TASK OBJECTIVE
Your output must reproduce all the records below precisely and contain no pictures.

GIVEN RECORDS
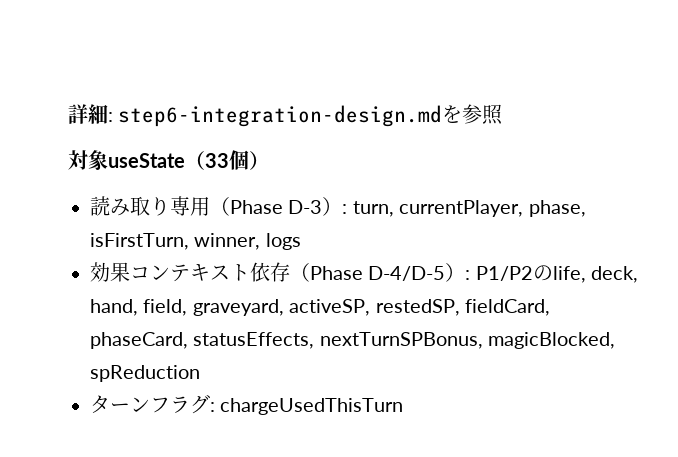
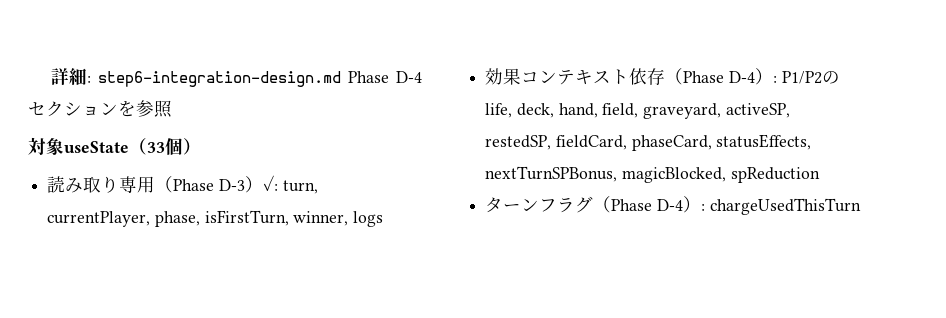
- 詳細: step6-integration-design.mdを参照
+ 詳細: step6-integration-design.md Phase D-4セクションを参照
- 読み取り専用（Phase D-3）: turn, currentPlayer, phase, isFirstTurn, winner, logs
+ 読み取り専用（Phase D-3）✓: turn, currentPlayer, phase, isFirstTurn, winner, logs
- 効果コンテキスト依存（Phase D-4/D-5）: P1/P2のlife, deck, hand, field, graveyard, activeSP, restedSP, fieldCard, phaseCard, statusEffects, nextTurnSPBonus, magicBlocked, spReduction
+ 効果コンテキスト依存（Phase D-4）: P1/P2のlife, deck, hand, field, graveyard, activeSP, restedSP, fieldCard, phaseCard, statusEffects, nextTurnSPBonus, magicBlocked, spReduction
- ターンフラグ: chargeUsedThisTurn
+ ターンフラグ（Phase D-4）: chargeUsedThisTurn

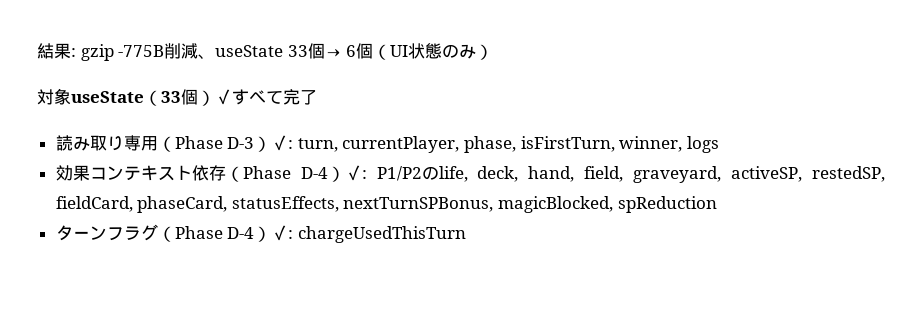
- 詳細: step6-integration-design.md Phase D-4セクションを参照
+ 結果: gzip -775B削減、useState 33個→ 6個（UI状態のみ）
- 対象useState（33個）
+ 対象useState（33個）✓すべて完了
- 効果コンテキスト依存（Phase D-4）: P1/P2のlife, deck, hand, field, graveyard, activeSP, restedSP, fieldCard, phaseCard, statusEffects, nextTurnSPBonus, magicBlocked, spReduction
+ 効果コンテキスト依存（Phase D-4）✓: P1/P2のlife, deck, hand, field, graveyard, activeSP, restedSP, fieldCard, phaseCard, statusEffects, nextTurnSPBonus, magicBlocked, spReduction
- ターンフラグ（Phase D-4）: chargeUsedThisTurn
+ ターンフラグ（Phase D-4）✓: chargeUsedThisTurn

EXPECTED OUTPUT
- 詳細: step6-integration-design.mdを参照
+ 詳細: step6-integration-design.md Phase D-4セクションを参照
- 読み取り専用（Phase D-3）: turn, currentPlayer, phase, isFirstTurn, winner, logs
+ 読み取り専用（Phase D-3）✓: turn, currentPlayer, phase, isFirstTurn, winner, logs
- 効果コンテキスト依存（Phase D-4/D-5）: P1/P2のlife, deck, hand, field, graveyard, activeSP, restedSP, fieldCard, phaseCard, statusEffects, nextTurnSPBonus, magicBlocked, spReduction
+ 効果コンテキスト依存（Phase D-4）: P1/P2のlife, deck, hand, field, graveyard, activeSP, restedSP, fieldCard, phaseCard, statusEffects, nextTurnSPBonus, magicBlocked, spReduction
- ターンフラグ: chargeUsedThisTurn
+ ターンフラグ（Phase D-4）: chargeUsedThisTurn

- 詳細: step6-integration-design.md Phase D-4セクションを参照
+ 結果: gzip -775B削減、useState 33個→ 6個（UI状態のみ）
- 対象useState（33個）
+ 対象useState（33個）✓すべて完了
- 効果コンテキスト依存（Phase D-4）: P1/P2のlife, deck, hand, field, graveyard, activeSP, restedSP, fieldCard, phaseCard, statusEffects, nextTurnSPBonus, magicBlocked, spReduction
+ 効果コンテキスト依存（Phase D-4）✓: P1/P2のlife, deck, hand, field, graveyard, activeSP, restedSP, fieldCard, phaseCard, statusEffects, nextTurnSPBonus, magicBlocked, spReduction
- ターンフラグ（Phase D-4）: chargeUsedThisTurn
+ ターンフラグ（Phase D-4）✓: chargeUsedThisTurn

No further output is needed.